On the other hand, using an adjustable speed drive like the AC890PX to regulate the speed of the pump directly means no energy is lost to slippage, and the current draw of the motor drops dramatically with reduction of speed. With a centrifugal pump, simply reducing the speed to 80 percent results in nearly a 50 percent decrease in power consumption. After three months of operation, the annualized energy cost savings was estimated at $18,000 per year.
In addition to better energy efficiency from the drive as opposed to the heat-generating losses in the eddy current clutch, the 200 HP motor is now gently ramped up to speed with current limited by the drive. The old system started the motor across the line, resulting in a floor-shaking jolt and a high peak demand of current. This was rough on the motor and upped the power costs because utilities meter their customers’ peak demands and penalize them with surcharges based on these measurements.

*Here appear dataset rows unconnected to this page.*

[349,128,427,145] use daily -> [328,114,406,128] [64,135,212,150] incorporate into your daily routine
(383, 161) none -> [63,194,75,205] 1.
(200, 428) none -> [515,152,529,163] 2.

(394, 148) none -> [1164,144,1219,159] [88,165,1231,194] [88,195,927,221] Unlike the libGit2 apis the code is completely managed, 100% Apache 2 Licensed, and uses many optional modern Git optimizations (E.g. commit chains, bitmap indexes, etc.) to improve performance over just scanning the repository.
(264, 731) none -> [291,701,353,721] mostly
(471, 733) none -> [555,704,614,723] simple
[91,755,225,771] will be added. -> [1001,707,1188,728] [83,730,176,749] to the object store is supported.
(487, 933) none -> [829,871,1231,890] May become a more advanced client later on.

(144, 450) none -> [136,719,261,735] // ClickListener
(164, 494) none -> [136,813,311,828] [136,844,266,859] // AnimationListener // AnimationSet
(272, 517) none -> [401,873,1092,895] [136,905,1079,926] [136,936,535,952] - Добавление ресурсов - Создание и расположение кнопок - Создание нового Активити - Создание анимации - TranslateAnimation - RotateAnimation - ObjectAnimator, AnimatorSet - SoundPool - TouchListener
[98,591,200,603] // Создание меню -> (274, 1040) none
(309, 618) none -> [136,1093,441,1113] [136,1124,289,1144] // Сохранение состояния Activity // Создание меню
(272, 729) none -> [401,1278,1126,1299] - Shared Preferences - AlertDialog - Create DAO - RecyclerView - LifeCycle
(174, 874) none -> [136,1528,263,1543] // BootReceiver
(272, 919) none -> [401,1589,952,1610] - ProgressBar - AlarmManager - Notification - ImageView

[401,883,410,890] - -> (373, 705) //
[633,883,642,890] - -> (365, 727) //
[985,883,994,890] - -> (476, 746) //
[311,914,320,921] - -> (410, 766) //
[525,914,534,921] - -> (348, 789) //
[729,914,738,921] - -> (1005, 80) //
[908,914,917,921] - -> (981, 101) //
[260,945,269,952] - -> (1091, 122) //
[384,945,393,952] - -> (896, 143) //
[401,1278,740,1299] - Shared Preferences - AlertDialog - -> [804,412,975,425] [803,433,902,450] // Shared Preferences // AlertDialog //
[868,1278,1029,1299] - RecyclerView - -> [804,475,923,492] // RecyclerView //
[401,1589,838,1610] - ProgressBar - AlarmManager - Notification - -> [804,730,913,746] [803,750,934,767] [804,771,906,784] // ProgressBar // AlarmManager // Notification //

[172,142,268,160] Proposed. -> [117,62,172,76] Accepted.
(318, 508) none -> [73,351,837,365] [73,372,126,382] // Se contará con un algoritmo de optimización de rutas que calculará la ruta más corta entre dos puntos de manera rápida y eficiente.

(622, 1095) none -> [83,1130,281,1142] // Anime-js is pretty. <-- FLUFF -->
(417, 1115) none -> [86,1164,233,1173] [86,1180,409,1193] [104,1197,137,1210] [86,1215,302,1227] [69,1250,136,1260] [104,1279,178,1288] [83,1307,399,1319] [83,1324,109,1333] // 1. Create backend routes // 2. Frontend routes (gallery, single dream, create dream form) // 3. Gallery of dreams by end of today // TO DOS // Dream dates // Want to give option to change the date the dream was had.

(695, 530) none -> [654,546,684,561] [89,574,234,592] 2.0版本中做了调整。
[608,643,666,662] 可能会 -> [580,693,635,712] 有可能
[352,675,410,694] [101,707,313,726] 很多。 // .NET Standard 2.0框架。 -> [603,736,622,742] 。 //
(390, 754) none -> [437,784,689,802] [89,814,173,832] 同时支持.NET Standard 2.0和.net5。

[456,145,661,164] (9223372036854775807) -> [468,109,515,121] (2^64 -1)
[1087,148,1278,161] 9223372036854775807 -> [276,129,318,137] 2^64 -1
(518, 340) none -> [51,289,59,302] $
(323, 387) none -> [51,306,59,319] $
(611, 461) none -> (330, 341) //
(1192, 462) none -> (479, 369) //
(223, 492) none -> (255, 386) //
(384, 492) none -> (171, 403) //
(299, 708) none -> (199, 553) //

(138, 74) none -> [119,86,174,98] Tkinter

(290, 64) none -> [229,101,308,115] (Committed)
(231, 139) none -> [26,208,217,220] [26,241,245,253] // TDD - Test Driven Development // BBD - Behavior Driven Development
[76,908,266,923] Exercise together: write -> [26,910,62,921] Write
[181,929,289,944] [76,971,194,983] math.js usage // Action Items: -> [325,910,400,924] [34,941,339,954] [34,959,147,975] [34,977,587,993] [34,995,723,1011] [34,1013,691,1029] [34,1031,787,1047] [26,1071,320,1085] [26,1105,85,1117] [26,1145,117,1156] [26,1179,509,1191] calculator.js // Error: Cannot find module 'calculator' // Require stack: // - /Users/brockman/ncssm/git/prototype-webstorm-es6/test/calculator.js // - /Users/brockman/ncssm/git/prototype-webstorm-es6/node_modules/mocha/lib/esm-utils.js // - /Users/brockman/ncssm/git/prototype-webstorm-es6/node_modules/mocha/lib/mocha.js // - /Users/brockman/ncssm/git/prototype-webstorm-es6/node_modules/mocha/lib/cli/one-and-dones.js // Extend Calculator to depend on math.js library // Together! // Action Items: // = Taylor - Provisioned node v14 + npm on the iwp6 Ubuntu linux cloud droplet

Yet another benefit of the AC890PX VFD drive in a critical application is the device is reliable and therefore reduces downtime. The drive passes rigorous factory testing but on the remote chance that a component should fail, the converter module, phase modules and capacitor module are lightweight and can be quickly removed. Replacing a module does not require a factory service person or necessitate returning the drive to the factory for servicing. In a matter of minutes, any of the modules can be replaced, and the drive brought back on line.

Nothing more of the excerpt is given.